Comment by stubish
3 days ago
All your multiple PCs have the same Documents folder. Files created on one PC are synced to the cloud and appear in all the other PCs' Documents folders, and will be downloaded to the local storage if you try to access them. You get a small icon next to each file or folder to try and tell you if the files are local or in the cloud or whatever status. If apps are saving data to synced folders (eg. all those many many games happily polluting my Documents folder), then that same data is available to the same app on different computers. Could be good, or bad if the apps are being used on different computers at the same time with no real way of determining which PCs changes win for which particular file.

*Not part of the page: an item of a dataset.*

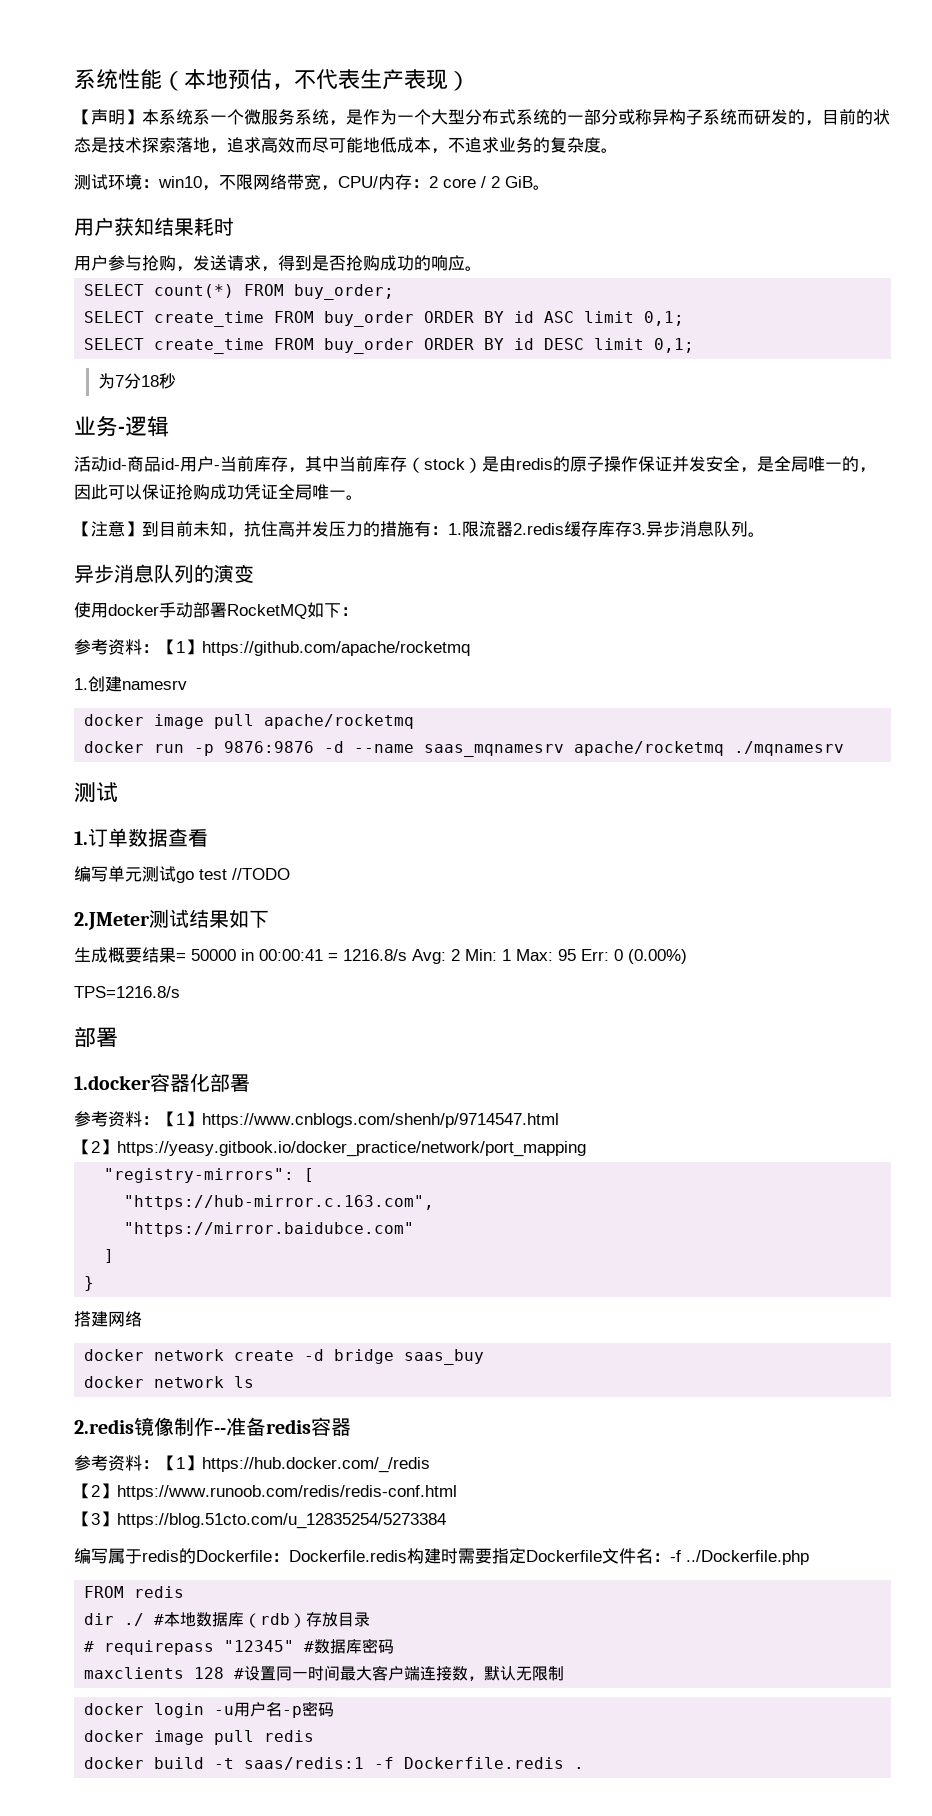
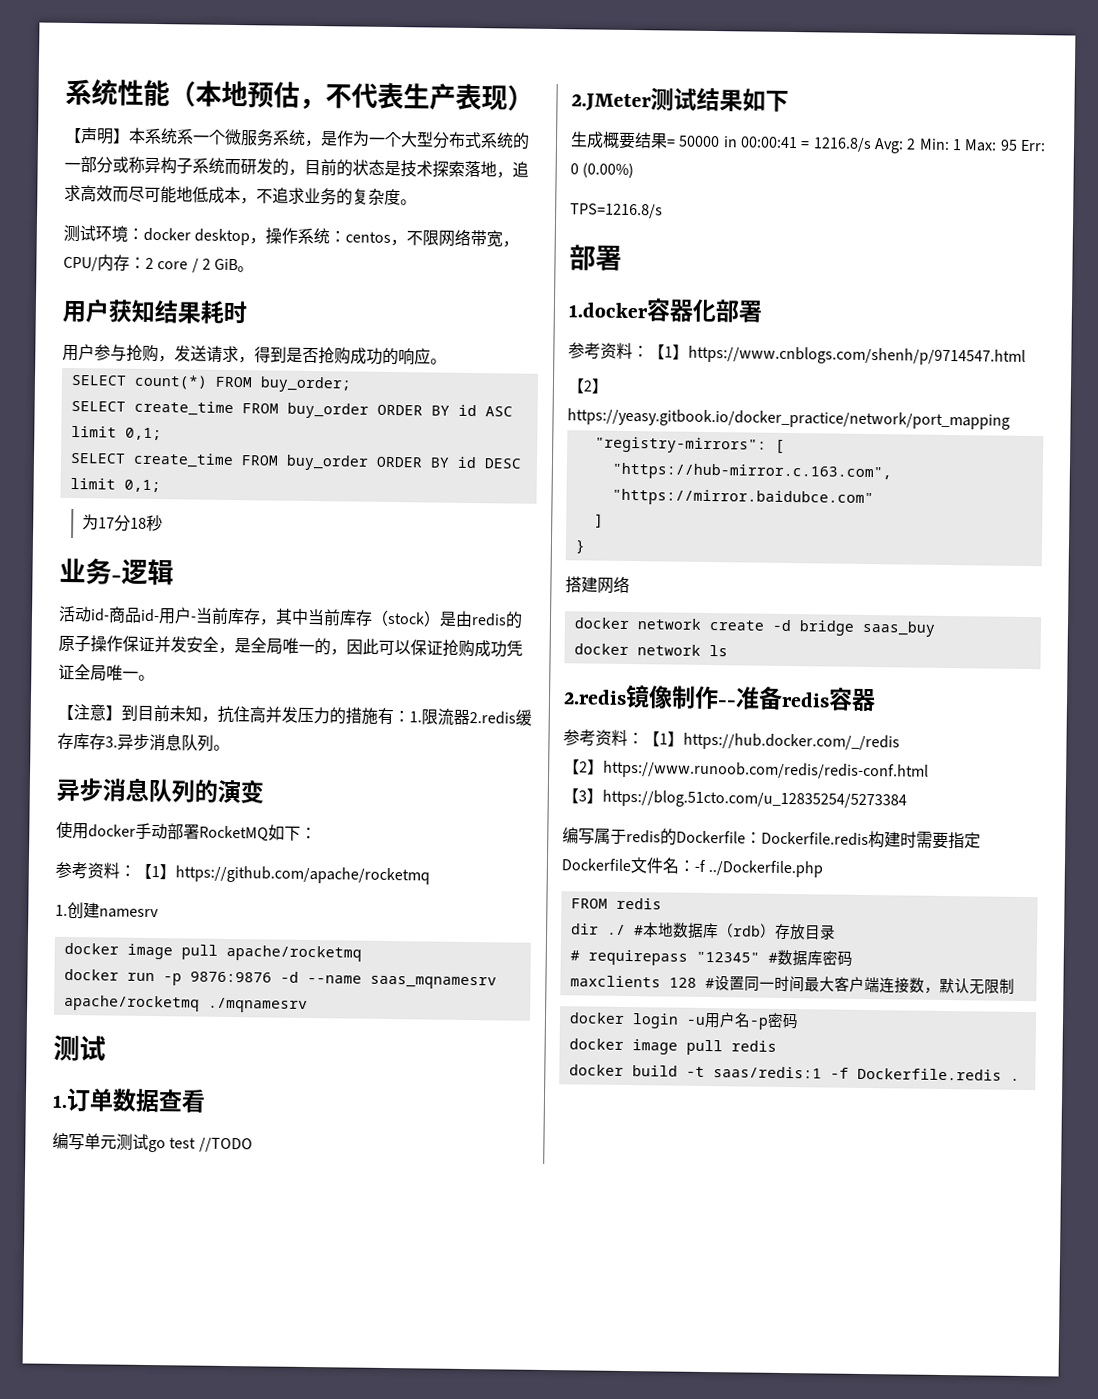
- 测试环境：win10，不限网络带宽，CPU/内存：2 core / 2 GiB。
+ 测试环境：docker desktop，操作系统：centos，不限网络带宽，CPU/内存：2 core / 2 GiB。
- 为7分18秒
+ 为17分18秒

> All your multiple PCs have the same Documents folder. Files created on one PC are synced to the cloud and appear in all the other PCs' Documents folders
That sounds horrible.
> Could be good, or bad
It sounds bad either way. If the app exists on both computers there's good chance of conflicting overwrites of whatever is saved there. If the app is not used on a device then it's just a waste of downloading and syncing useless data.
They should just make the computers and have subfolders in a shared documents folder AND prompt you about so this before starting so you can turn off this or that folder before anything gets uploaded or downloaded. It's user-hostile design currently
> That sounds horrible.
This is how Roaming Windows User Profiles work at most companies. I don't understand why you think it sounds horrible.
It doesn't matter what I think, and you don't have to understand. Just don't turn it on by default, and if you do, make it safe and easy to turn it off.
Tooling and workflows that make sense on a centrally-administered domain do not belong on my home computer.